We’ve got to do something. Fiddling around isn’t going to do any good. I don’t think we can just make it a little better here and a little better there. We’ve got to do something more drastic.

Now you all in Georgia have the lousiest bunch of congressmen–except for Wyche Fowler–that I have ever known. We have an even worse bunch of congressmen in Alabama. We have a crazy man, a senator named Denton. I mean he’s not just crazy in a polite sense of the word, he’s crazy in the medical sense of the word.

And, of course, you cannot run for office in Montgomery, Alabama, or anywhere unless you get on a television. And the people who get on the television the most seem to get elected the most. In Montgomery we’ve got Bill Dickinson, probably the worst congressman in the United States. He’s on the television every fifteen minutes because he’s paid for by the war contractors. He is the head of an armed services committee.

So, are we going to be run by this bunch of bastards or not? I mean this is what we get down to. They’re corrupt. They’re stupid. They’re absolutely lacking in any compassion. And Reagan is the worst.

Are we going to sit here and go to hell with the atomic bomb and become specks of dust or are we going to get busy and get mad and do something?

I mean Meese, Reagan–they’re just such terrible people, they’re not even real. They’re just reflections of tv or movies. We’ve got to get busy because the people who are now running the country seem determined to destroy us. We’ve got to get together and stand up for ourselves or we’re all going to be dead.

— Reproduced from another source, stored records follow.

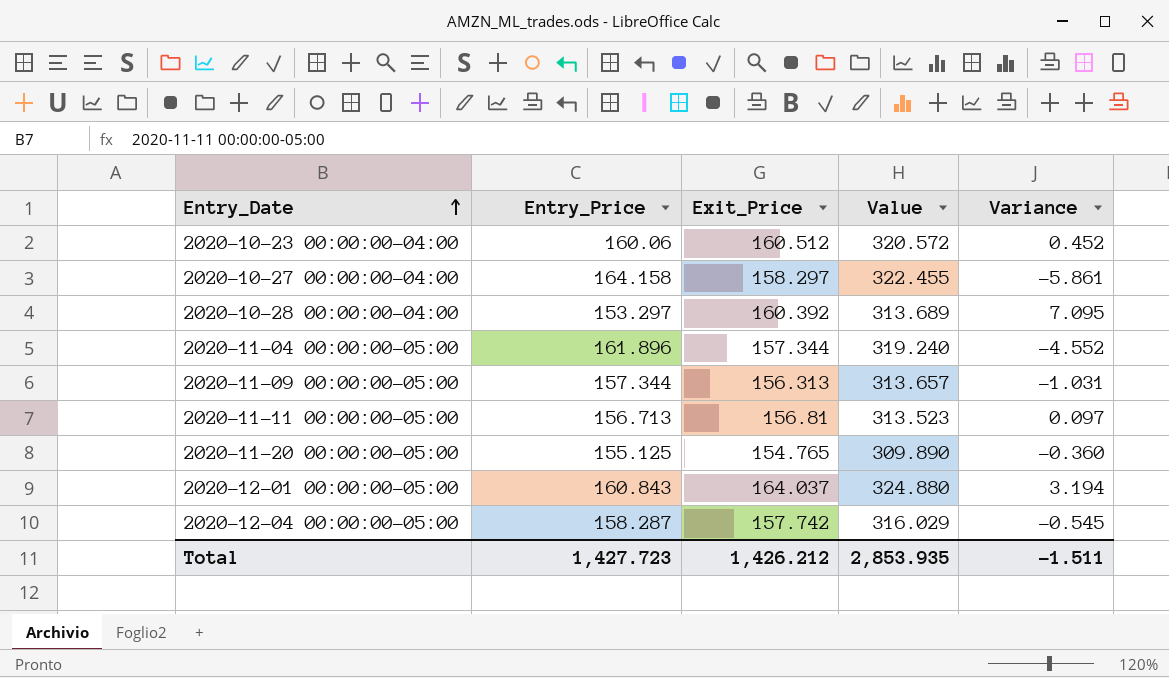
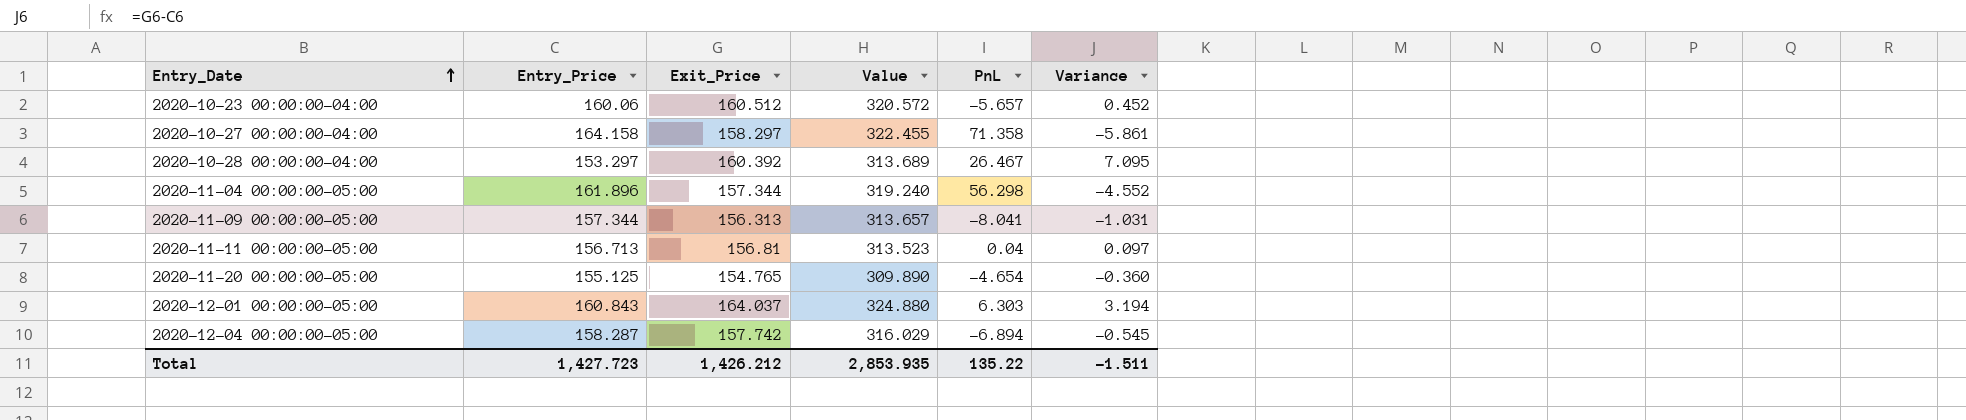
column PnL | position: none -> 5

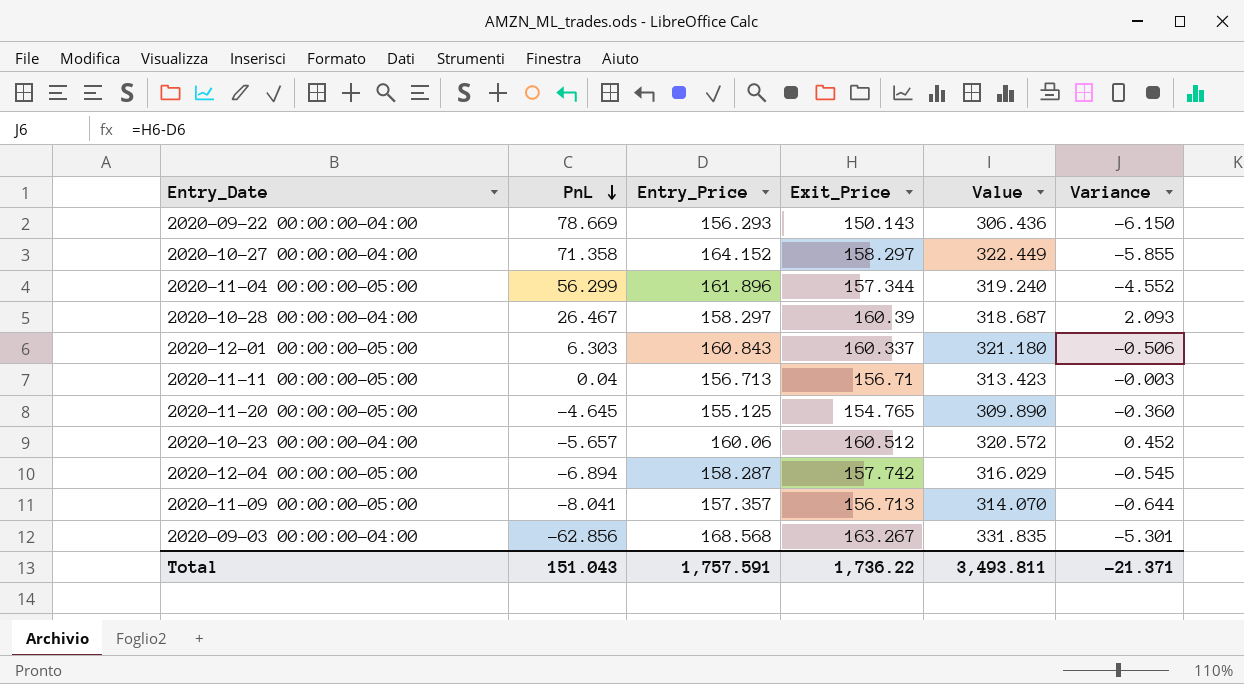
row order: Entry_Date ascending -> PnL descending
column PnL | position: 5 -> 2
row 2020-09-22 00:00:00-04:00: none -> 78.669 | 156.293 | 150.143 | 306.436 | -6.150
2020-10-27 00:00:00-04:00 | Entry_Price: 164.158 -> 164.152
2020-10-27 00:00:00-04:00 | Value: 322.455 -> 322.449
2020-10-27 00:00:00-04:00 | Variance: -5.861 -> -5.855
2020-11-04 00:00:00-05:00 | PnL: 56.298 -> 56.299
2020-10-28 00:00:00-04:00 | Entry_Price: 153.297 -> 158.297
2020-10-28 00:00:00-04:00 | Exit_Price: 160.392 -> 160.39
2020-10-28 00:00:00-04:00 | Value: 313.689 -> 318.687
2020-10-28 00:00:00-04:00 | Variance: 7.095 -> 2.093
2020-12-01 00:00:00-05:00 | Exit_Price: 164.037 -> 160.337
2020-12-01 00:00:00-05:00 | Value: 324.880 -> 321.180
2020-12-01 00:00:00-05:00 | Variance: 3.194 -> -0.506
2020-11-11 00:00:00-05:00 | Exit_Price: 156.81 -> 156.71
2020-11-11 00:00:00-05:00 | Value: 313.523 -> 313.423
2020-11-11 00:00:00-05:00 | Variance: 0.097 -> -0.003
2020-11-20 00:00:00-05:00 | PnL: -4.654 -> -4.645
2020-11-09 00:00:00-05:00 | Entry_Price: 157.344 -> 157.357
2020-11-09 00:00:00-05:00 | Exit_Price: 156.313 -> 156.713
2020-11-09 00:00:00-05:00 | Value: 313.657 -> 314.070
2020-11-09 00:00:00-05:00 | Variance: -1.031 -> -0.644
row 2020-09-03 00:00:00-04:00: none -> -62.856 | 168.568 | 163.267 | 331.835 | -5.301
Total | PnL: 135.22 -> 151.043
Total | Entry_Price: 1,427.723 -> 1,757.591
Total | Exit_Price: 1,426.212 -> 1,736.22
Total | Value: 2,853.935 -> 3,493.811
Total | Variance: -1.511 -> -21.371

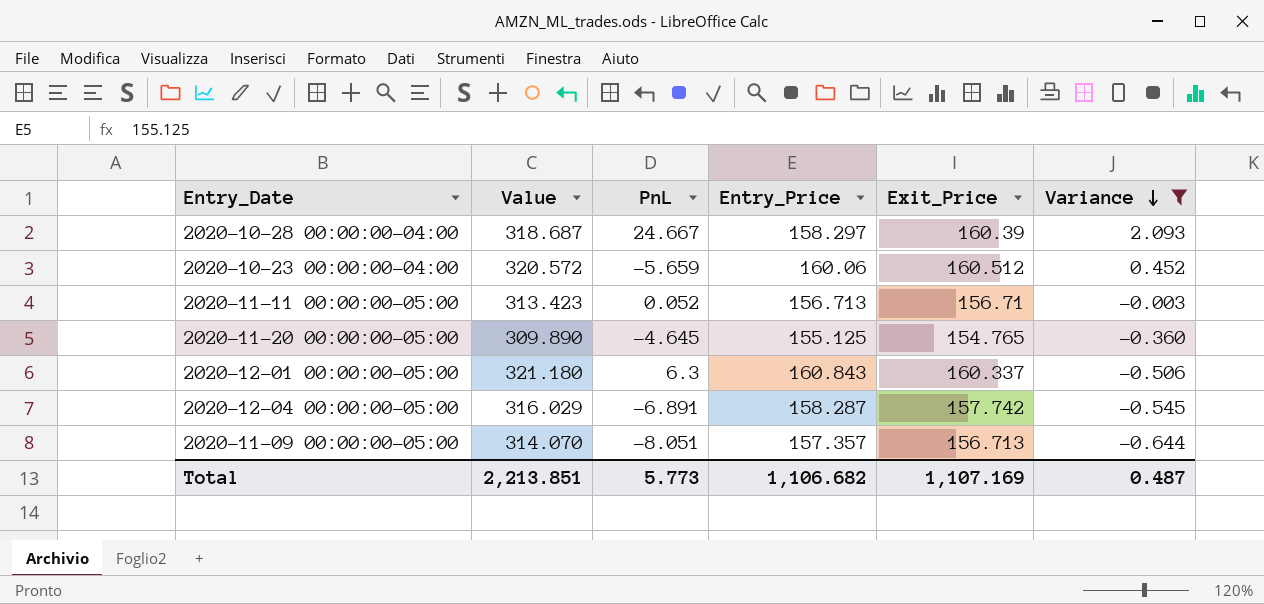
filter: none -> Variance >= -0.644
row order: PnL descending -> Variance descending
column Value | position: 5 -> 2
2020-10-28 00:00:00-04:00 | PnL: 26.467 -> 24.667
2020-10-23 00:00:00-04:00 | PnL: -5.657 -> -5.659
2020-11-11 00:00:00-05:00 | PnL: 0.04 -> 0.052
2020-12-01 00:00:00-05:00 | PnL: 6.303 -> 6.3
2020-12-04 00:00:00-05:00 | PnL: -6.894 -> -6.891
2020-11-09 00:00:00-05:00 | PnL: -8.041 -> -8.051
Total | Value: 3,493.811 -> 2,213.851
Total | PnL: 151.043 -> 5.773
Total | Entry_Price: 1,757.591 -> 1,106.682
Total | Exit_Price: 1,736.22 -> 1,107.169
Total | Variance: -21.371 -> 0.487

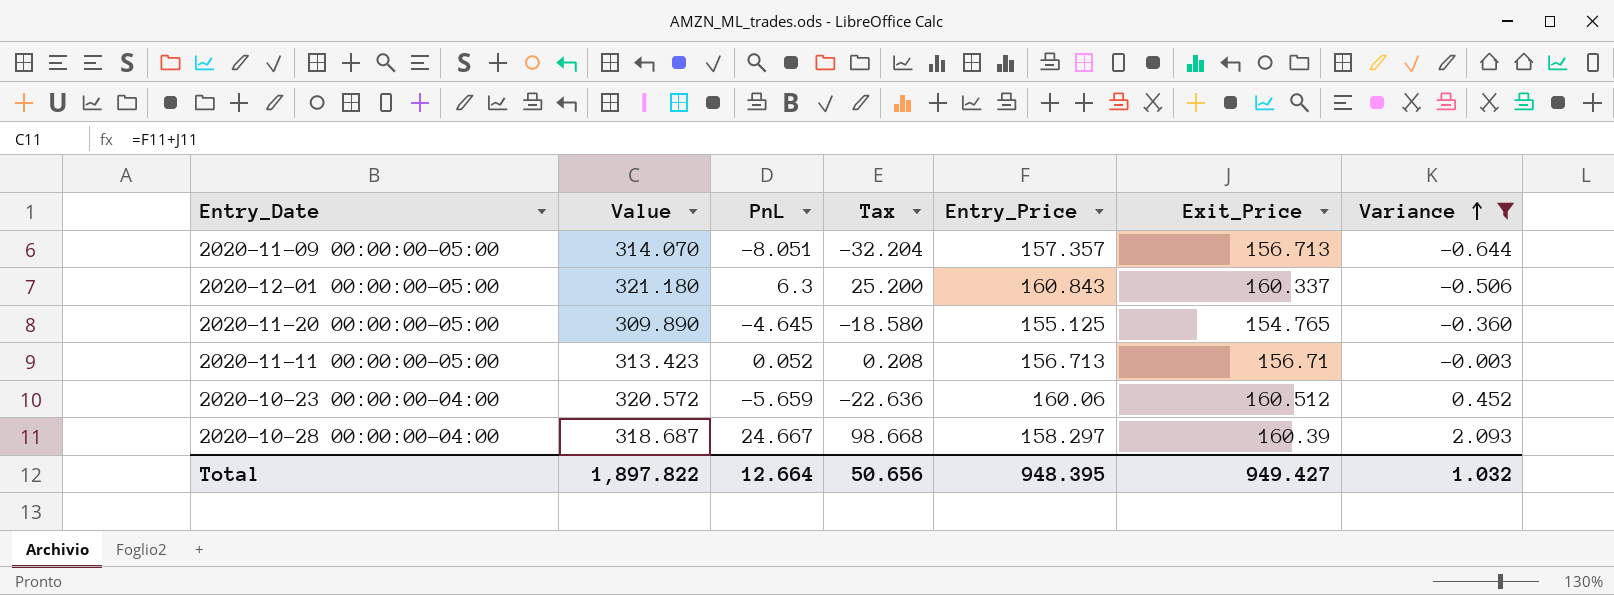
row order: Variance descending -> Variance ascending
column Tax | formula: none -> [PnL] * 4
row 2020-12-04 00:00:00-05:00: 316.029 | -6.891 | 158.287 | 157.742 | -0.545 -> none
Total | Value: 2,213.851 -> 1,897.822
Total | PnL: 5.773 -> 12.664
Total | Entry_Price: 1,106.682 -> 948.395
Total | Exit_Price: 1,107.169 -> 949.427
Total | Variance: 0.487 -> 1.032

During the forty-first anniversary meeting of the Southern Regional Council, held in Atlanta in early November, civil rights advocate Virginia Durr spoke at a luncheon held in honor of the publication of her autobiographical recollections. (Virginia Durr’s book, Outside the Magic Circle, edited by Hollinger Rarnard of Birmingham, is available from the University of Alabama Press.) Below, Southern Changes presents excerpts from Virginia’s luncheon talk, as well as the introductory comments of SRC executive director Steve Suitts. Steve Suitts.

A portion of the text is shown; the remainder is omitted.